Recombinant Bacillus cereus Queuine tRNA-ribosyltransferase (tgt)

What is Queuine tRNA-ribosyltransferase (tgt) in Bacillus cereus and what is its primary function?

Queuine tRNA-ribosyltransferase (tgt) in Bacillus cereus is an enzyme that catalyzes the base-exchange of a guanine (G) residue with the queuine precursor 7-aminomethyl-7-deazaguanine (preQ1) at position 34 (the anticodon wobble position) of specific tRNAs, namely tRNAHis, tRNATyr, tRNAAsp, and tRNAAsn, all of which share a common uracil 33 – guanine 34 – uracil 35 sequence .
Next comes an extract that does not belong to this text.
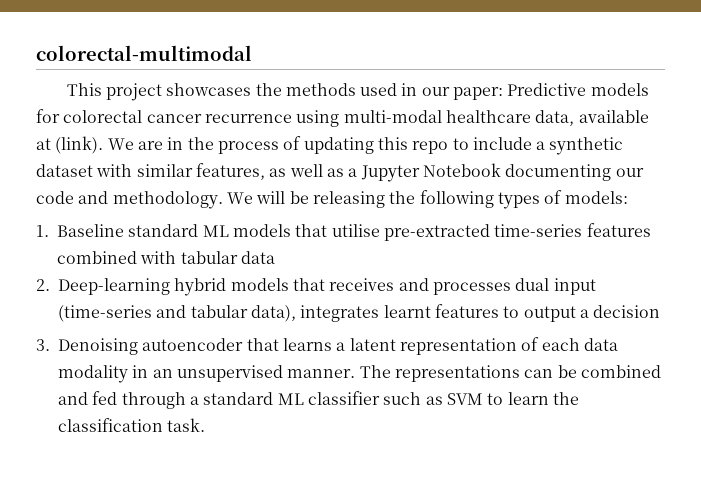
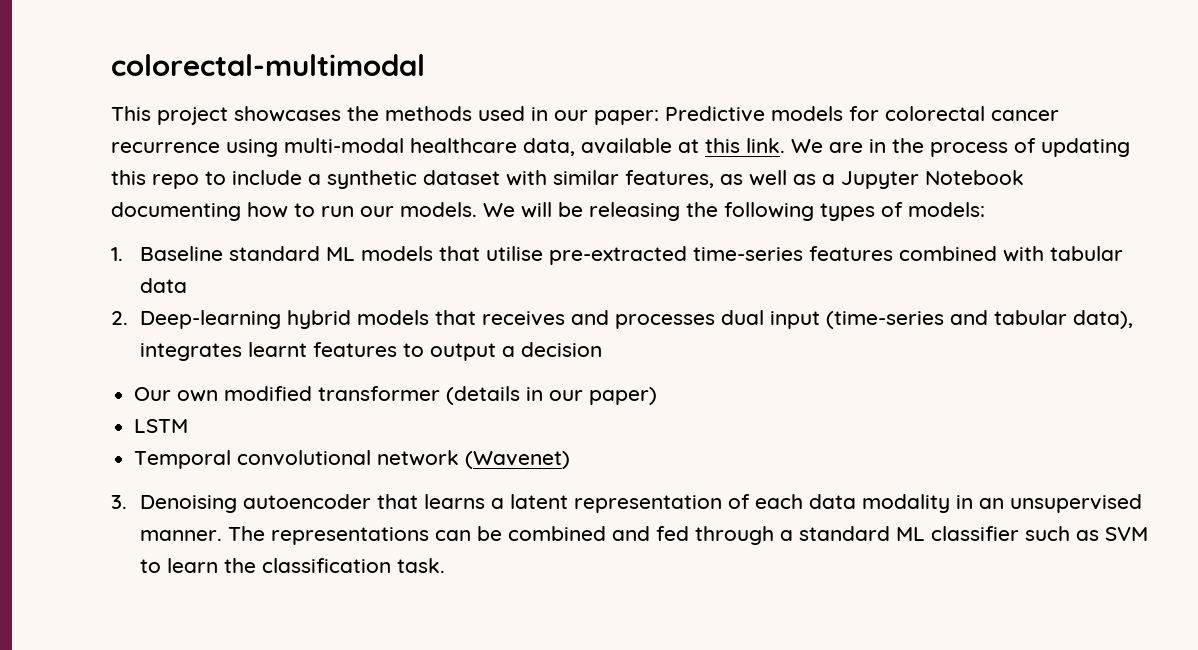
[55,136,104,154] (link). -> [705,138,785,153] this link.
[615,168,644,177] [36,191,223,209] our code and methodology. -> [247,202,477,218] how to run our models.
(661, 311) none -> [134,386,658,405] [134,419,189,433] [134,450,571,469] // Our own modified transformer (details in our paper) // LSTM // Temporal convolutional network (Wavenet)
The preQ1 base is subsequently converted to the functional queuosine (Q) through additional enzymatic modifications. This process requires:

• PreQ1 incorporation by tgt

• Conversion to epoxyqueuosine by QueA (S-adenosylmethionine:tRNA ribosyltransferase-isomerase)

• Final reduction to queuosine by QueG (coenzyme B12-dependent epoxyqueuosine reductase)

While the precise function of queuosine has not been definitively determined, its strategic location in the tRNA anticodon strongly suggests involvement in regulating translational fidelity and speed, particularly in the reading of NAU codons .

How is the preQ1 precursor synthesized in Bacillus species?

In Bacillus species, like many bacteria capable of de novo Q synthesis, preQ1 is synthesized through a multi-step pathway starting from GTP. The complete biosynthetic pathway involves:

• GTP cyclohydrolase I (FolE) - Initial conversion of GTP

• 6-carboxy-5,6,7,8-tetrahydropterin synthase (QueD) - Further modification

• S-adenosyl-L-methionine-dependent organic radical-generating enzyme (QueE)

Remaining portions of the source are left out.